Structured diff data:
Segment Open
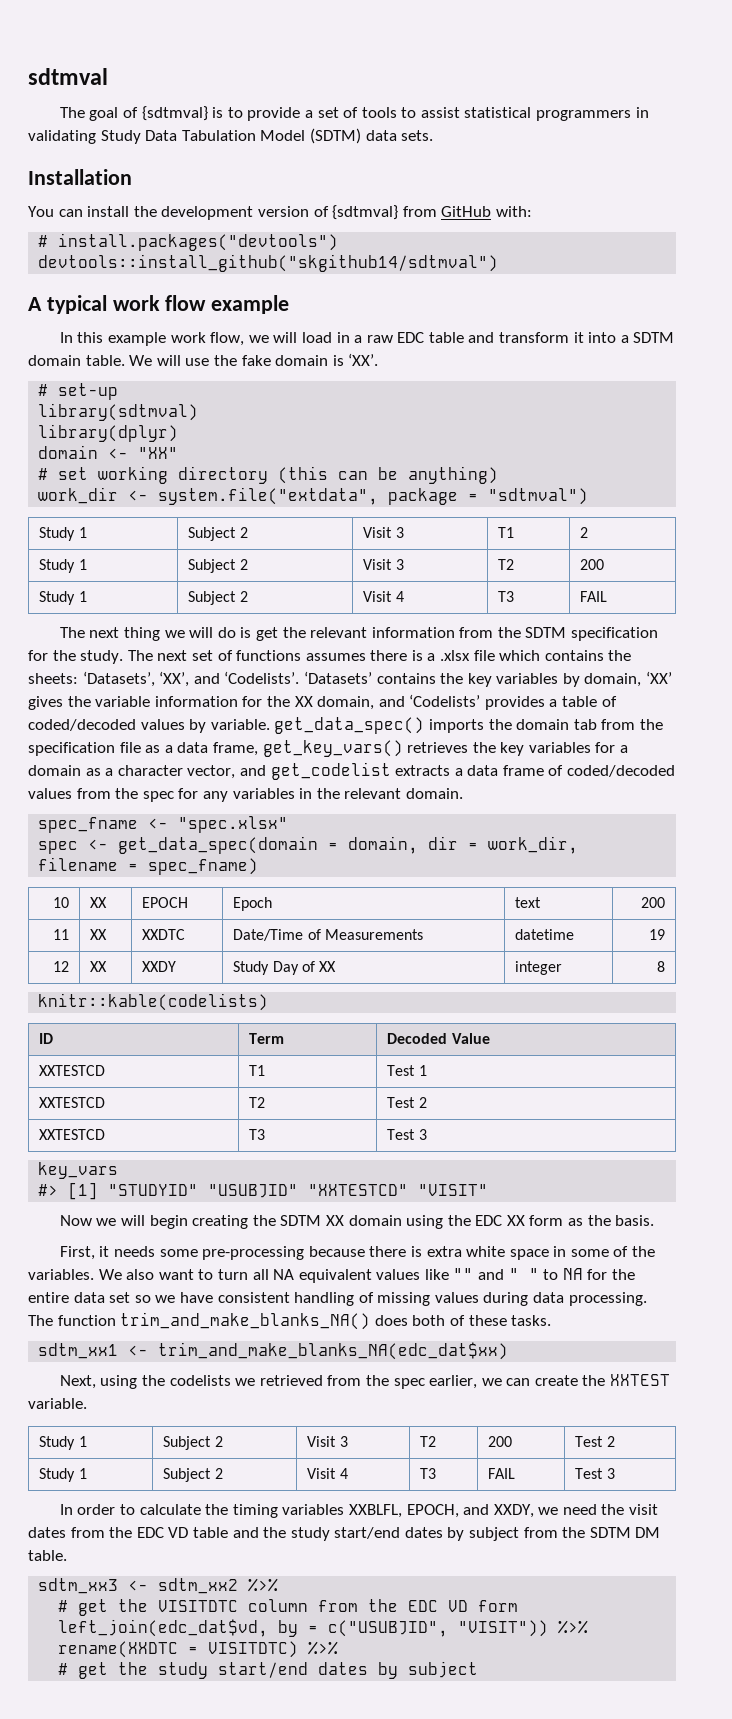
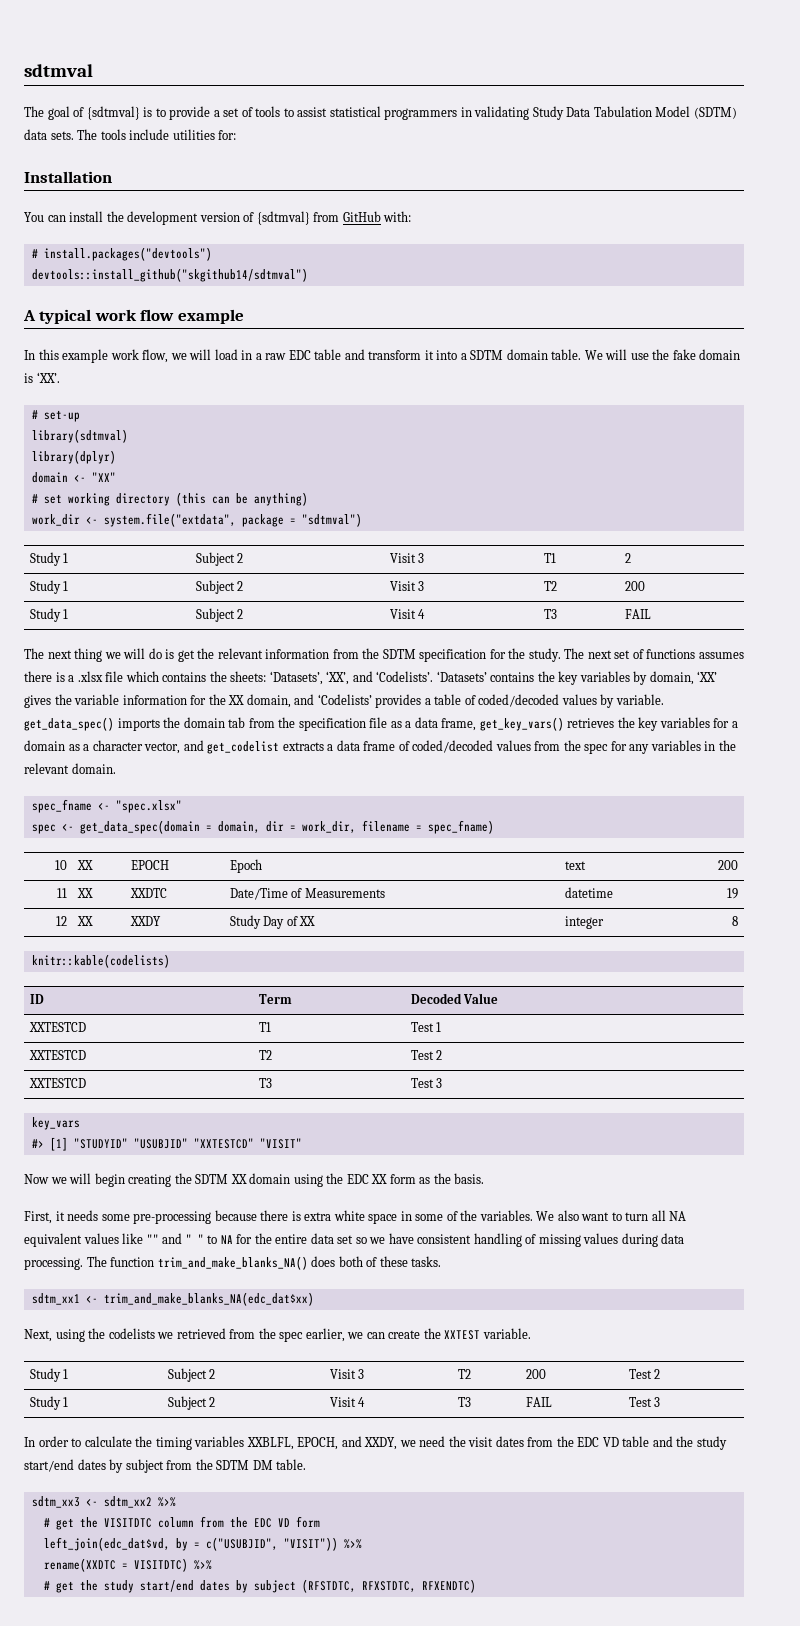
+ The tools include utilities for:
- # get the study start/end dates by subject
+ # get the study start/end dates by subject (RFSTDTC, RFXSTDTC, RFXENDTC)

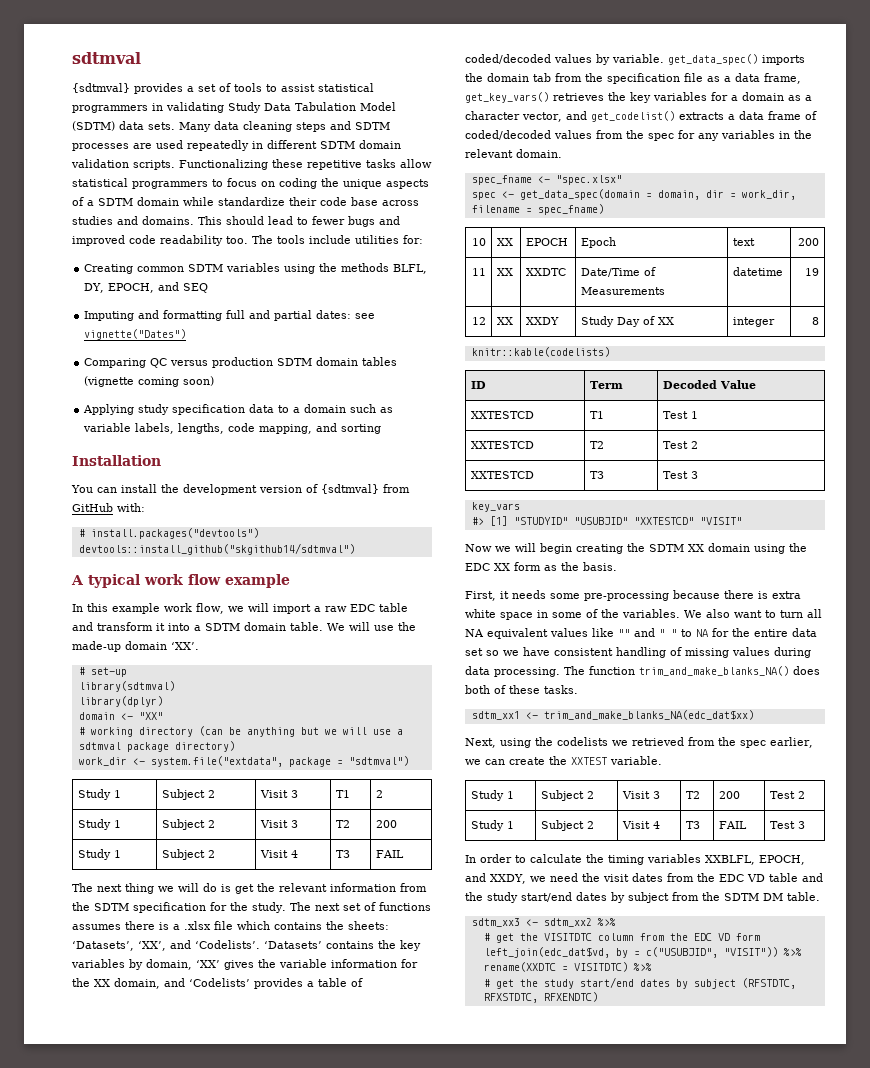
- The goal of {sdtmval} is to provide a set of tools to assist statistical programmers in validating Study Data Tabulation Model (SDTM) data sets.
+ {sdtmval} provides a set of tools to assist statistical programmers in validating Study Data Tabulation Model (SDTM) data sets.
+ Many data cleaning steps and SDTM processes are used repeatedly in different SDTM domain validation scripts. Functionalizing these repetitive tasks allow statistical programmers to focus on coding the unique aspects of a SDTM domain while standardize their code base across studies and domains. This should lead to fewer bugs and improved code readability too.
+ Creating common SDTM variables using the methods BLFL, DY, EPOCH, and SEQ
+ Imputing and formatting full and partial dates: see vignette("Dates")
+ Comparing QC versus production SDTM domain tables (vignette coming soon)
+ Applying study specification data to a domain such as variable labels, lengths, code mapping, and sorting
- In this example work flow, we will load in a raw EDC table and transform it into a SDTM domain table.
+ In this example work flow, we will import a raw EDC table and transform it into a SDTM domain table.
- We will use the fake domain is ‘XX’.
+ We will use the made-up domain ‘XX’.
- # set working directory (this can be anything)
+ # working directory (can be anything but we will use a sdtmval package directory)
- ‘Datasets’ contains the key variables by domain, ‘XX’ gives the variable information for the XX domain, and ‘Codelists’ provides a table of coded/decoded values by variable. get_data_spec() imports the domain tab from the specification file as a data frame, get_key_vars() retrieves the key variables for a domain as a character vector, and get_codelist extracts a data frame of coded/decoded values from the spec for any variables in the relevant domain.
+ ‘Datasets’ contains the key variables by domain, ‘XX’ gives the variable information for the XX domain, and ‘Codelists’ provides a table of coded/decoded values by variable. get_data_spec() imports the domain tab from the specification file as a data frame, get_key_vars() retrieves the key variables for a domain as a character vector, and get_codelist() extracts a data frame of coded/decoded values from the spec for any variables in the relevant domain.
Segment Closed
## Task to carry out
Keeping every character as it is, restate the lines above that run from the line with "made-up domain ‘XX’." through the line with "sdtmval package directory)", both included, and nothing else.

## Response area
+ We will use the made-up domain ‘XX’.
- # set working directory (this can be anything)
+ # working directory (can be anything but we will use a sdtmval package directory)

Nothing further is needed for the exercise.